“From the close of 1906 or 1907, when isolated transactions were going on, the fiercest of the fraud and debauchery had subsided, till the summer of 1909 a condition like that of the quiet which succeeds a prolonged intoxication occurred. The Indians had mainly, in one form or another, parted with their heritage and in most instances, had suffered severely from the result. Poverty, sickness, a sense of mortification and loss at the hands of the white men pervaded their minds and depressed their spirits. The pine again, as in the case of the four townships, by clean-cut lines of apparent division had shown up in the ownership and possession as to certain territory (and this the largest and most valuable part) of the Nichols-Chisolm Lumber Co.—pine reputed in extent to be of the amount of 150,000,000 feet.

DISPOSSESSED OJIBWA AT REAR OF AGENCY BUILDINGS
Rice River, White Earth, Minn., 1909.

“Pine in another clean-cut and well-defined territory, reputed to amount to about 50,000,000 feet, was found to be in the possession and under the control of the Park Rapids Lumber Co.; and in still another section, equally well defined in its boundary line, a reputed 50,000,000 feet was controlled by the Wild Rice Lumber Co. Likewise the best of the agricultural lands had fallen into the hands of, or under the control of, the so-called bankers at the hamlets before mentioned, and certain men of great wealth and influence resident in the city of Duluth, as well as in St. Paul and Minneapolis.


“The first result of the treaties of 1889 was the saddling upon the Chippewas of an allotting commission of three members and a large retinue of subordinates. The expense of this commission was $88 a day, and the work that the commission and its subordinates accomplished could doubtless have easily been done by an allotting clerk at $1,000 a year. Besides this commission many other white officials were sent to the reservations, ostensibly to supervise the cutting of the timber and on many other pretexts, for all of which the Indians had to pay. A corps of estimators, each drawing $6 a day of the Indians’ money, was appointed to estimate the pine on the Red Lake Reservation. Fraud having been discovered in making this estimate, a new corps of estimators, numbering about twenty-six, was appointed to do the work over again. Each of the new corps also received $6 per day of the Indians’ money.

“The new corps proved to be grossly incompetent. They were always well supplied with whiskey and drank heavily. They spent most of their time in towns fifteen or twenty miles distant from the pine they were sent to estimate. Some of the interlopers were members of this corps of examiners, and, though they absented themselves for long periods of time, they still drew their pay. It has been asserted that the total cost to the Indians of these two corps of estimators was $350,000 and that the real value of their work was about $6,000; that in many cases the pine had been underestimated in the interest of the purchasers. The second corps of estimators were likewise discharged and a third corps appointed to go over the work previously done. Like the celebrated case of Jarndice v. Jarndice, it seems that after all the proceedings were over, although the pine alone on the reservations, exclusive of that on the White Earth Reservation, was supposed to be worth from $25,000,000 to $50,000,000, there would be little or nothing left but heirs. Although an Indian entitled to a share of the immense value of these lands and forests might be starving to death, he could not procure two cents from his great wealth to buy a pound of flour.

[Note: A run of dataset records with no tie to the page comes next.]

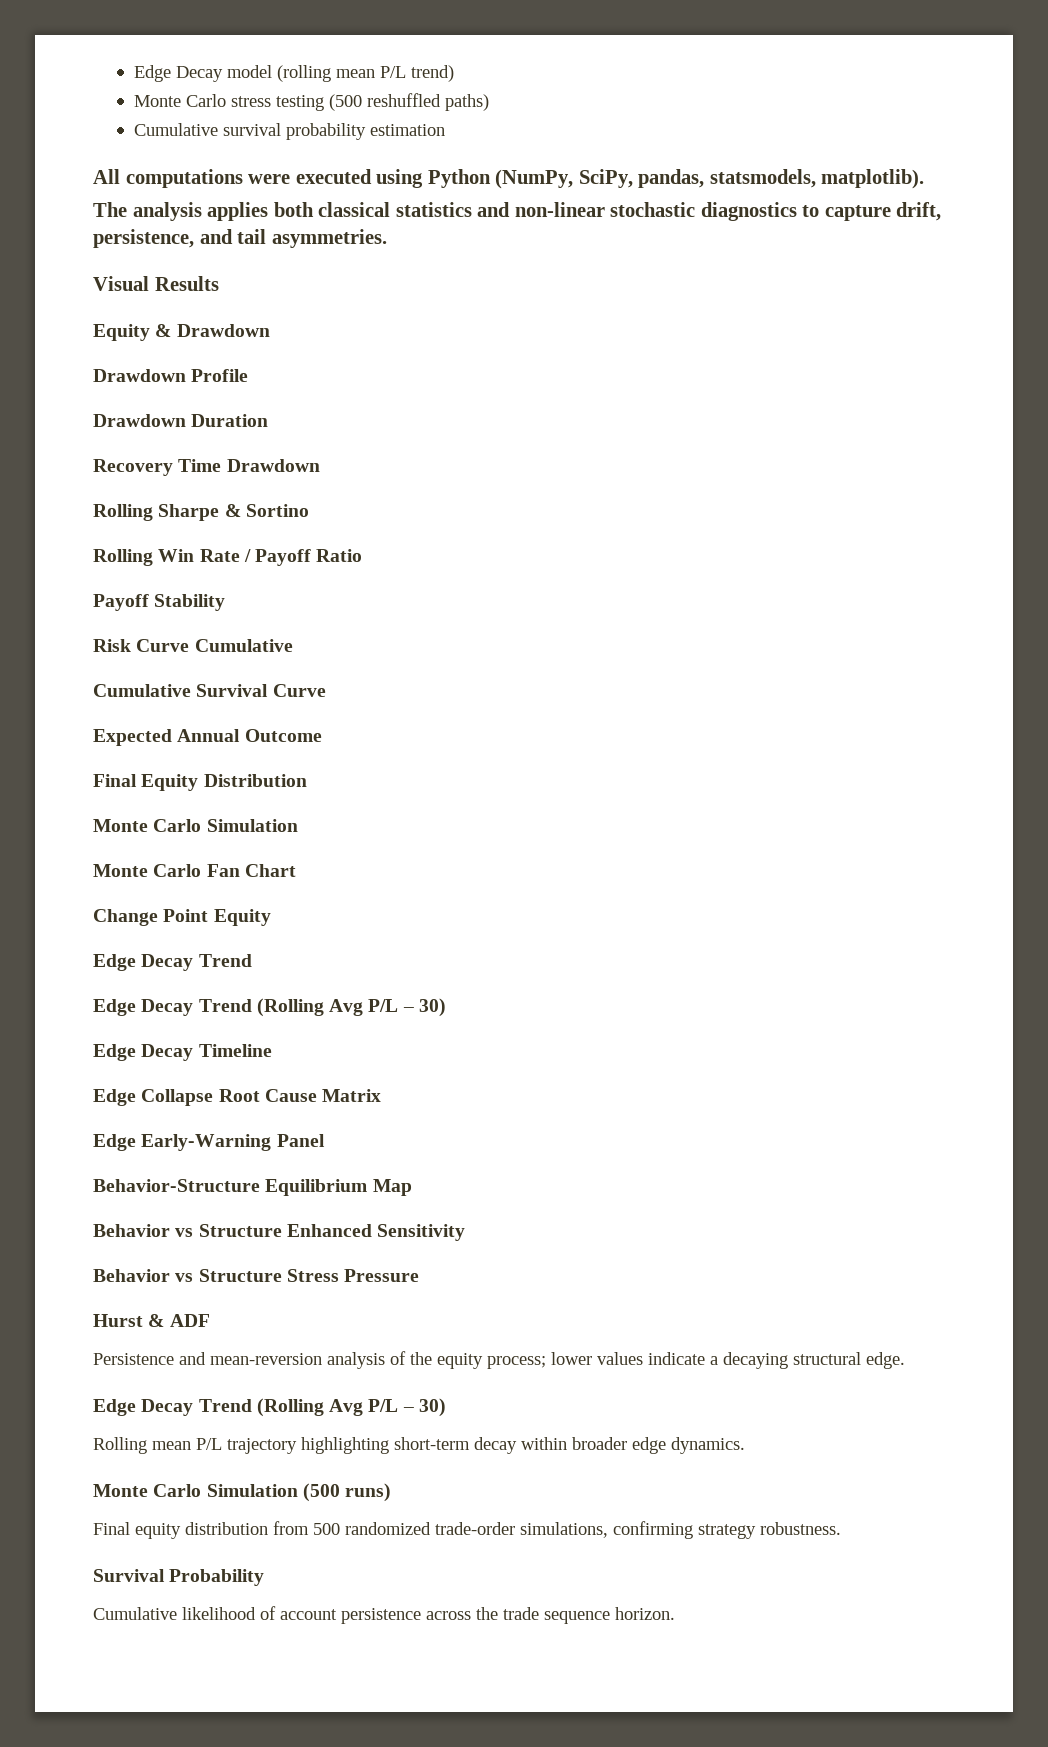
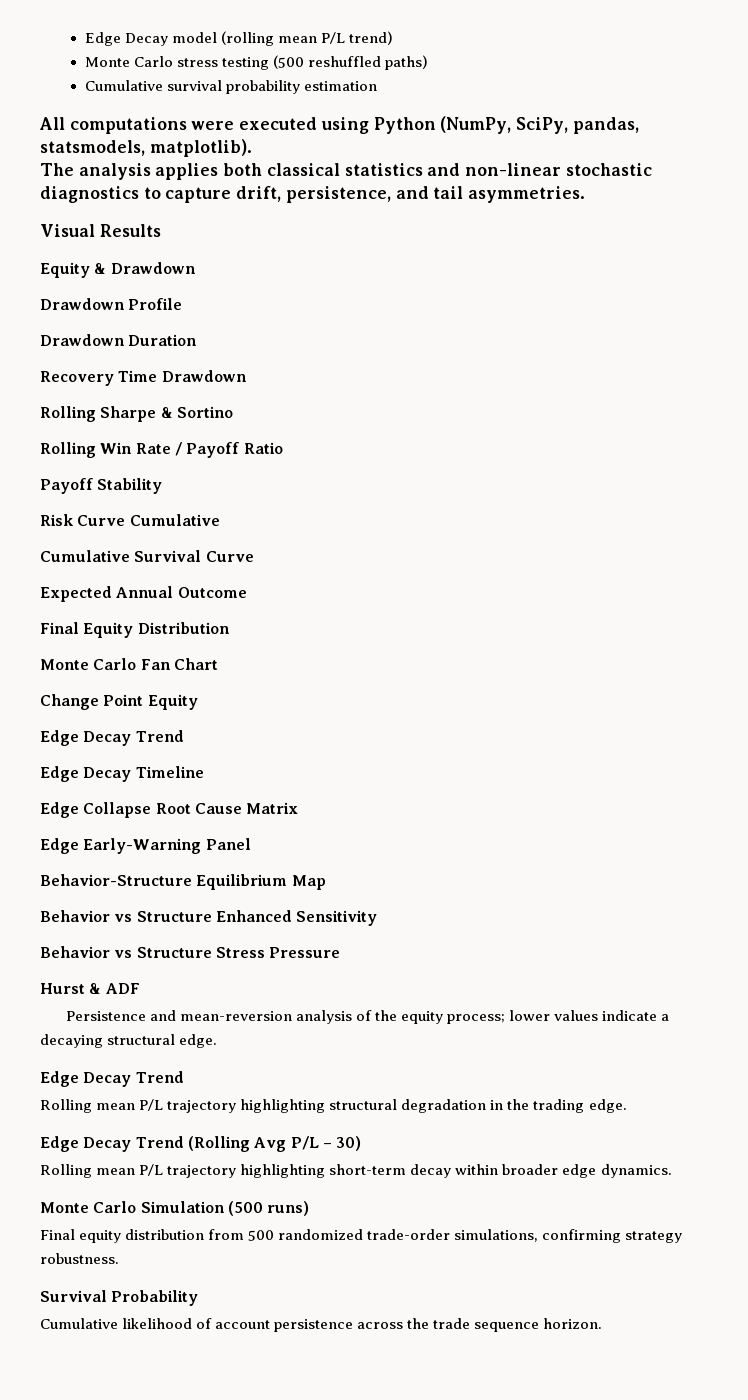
  Final Equity Distribution
- Monte Carlo Simulation
  Change Point Equity
  Edge Decay Trend
- Edge Decay Trend (Rolling Avg P/L – 30)
  Persistence and mean-reversion analysis of the equity process; lower values indicate a decaying structural edge.
+ Edge Decay Trend
+ Rolling mean P/L trajectory highlighting structural degradation in the trading edge.

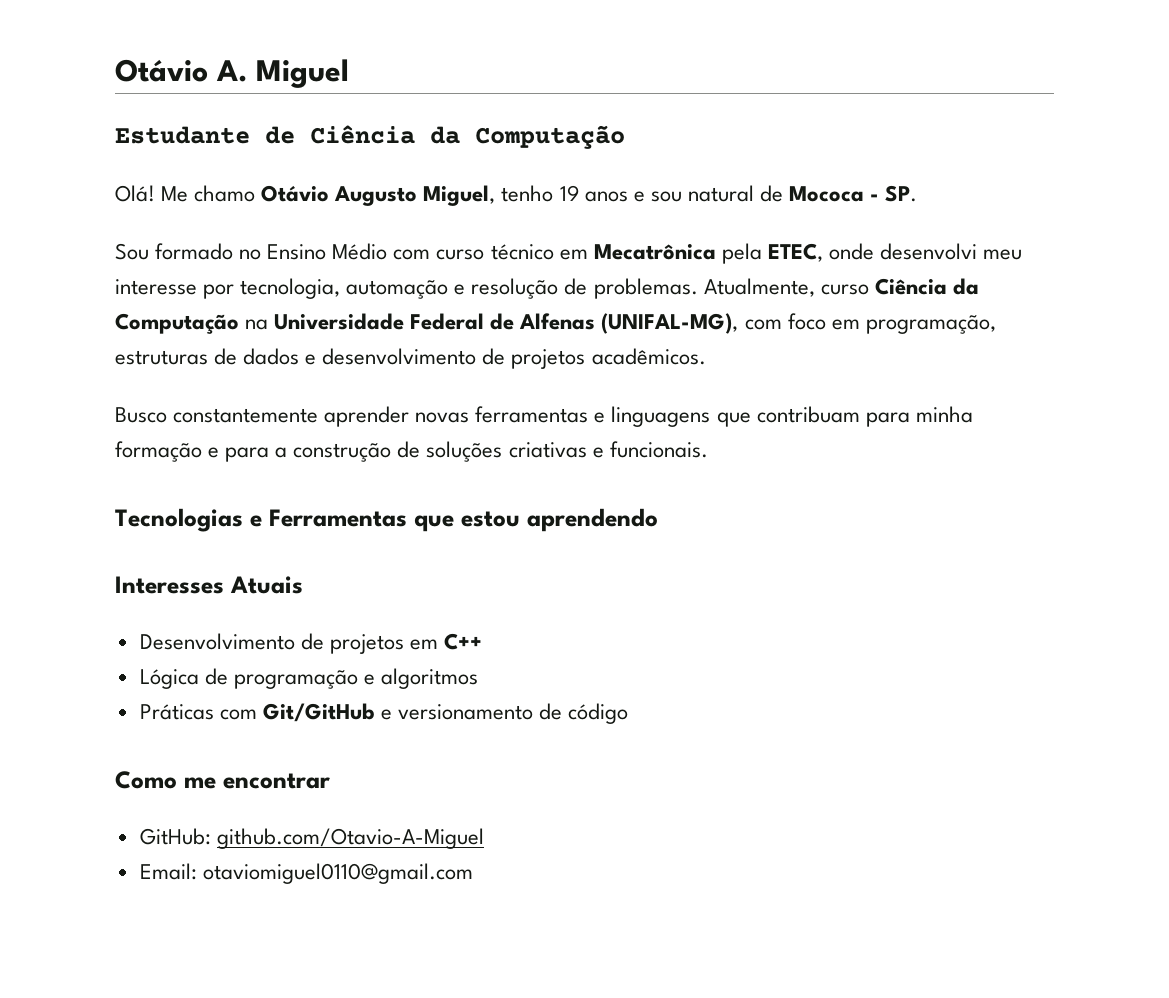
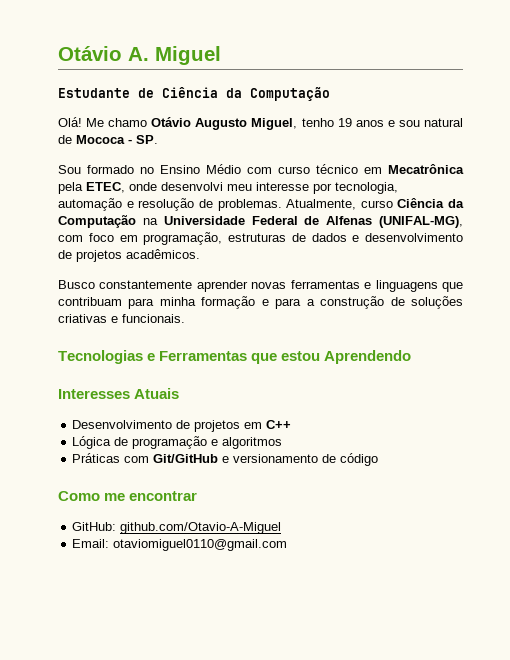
- Tecnologias e Ferramentas que estou aprendendo
+ Tecnologias e Ferramentas que estou Aprendendo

“While the proceeds from the sale of the pine was thus being squandered, the Indians were also being defrauded by the loggers and lumbermen who were purchasing the timber. By the conspiracy at the Crookston sale in 1900, the Indians doubtless lost several thousand dollars, and by the fraudulent operations under the so-called ‘dead and down’ act, they lost even a greater sum.

“Another source of complaint on the part of the real Indians of Minnesota is the payment of annuities to persons whom the Indians contend are not members of their tribe, and whose names are not properly upon the tribal rolls, and who consequently had no rights thereto.

“Another grievance of which the real Indians bitterly complain and which was the immediate cause of the outbreak of the Pillagers in 1898, resulting in the killing of a major and six soldiers of the United States Army, and the wounding of many others, was the conduct of certain mixed-blood deputy marshals, several of whom it is claimed by the Indians were persons who had improperly been placed upon their tribal rolls. These deputy marshals originated and developed, as we shall expect to show, a system of arresting and transporting to St. Paul, Duluth, and Detroit various members of the tribe, charging them either with bringing whiskey upon the reservation or with some other like offense. We expect to show that the purpose of these mixed-blood deputy marshals was to secure fees for making such arrests and for bringing other Indians to the said cities as witnesses against the Indians accused. The practice continued for some years, until finally, as we expect to show, a member of the Pillager Band was arrested in this manner and taken to Duluth. He was left at Duluth without money to buy food or to buy transportation home, and compelled to walk back to the reservation, a distance of more than 200 miles. When he arrived at the reservation he was nearly dead from exposure and starvation.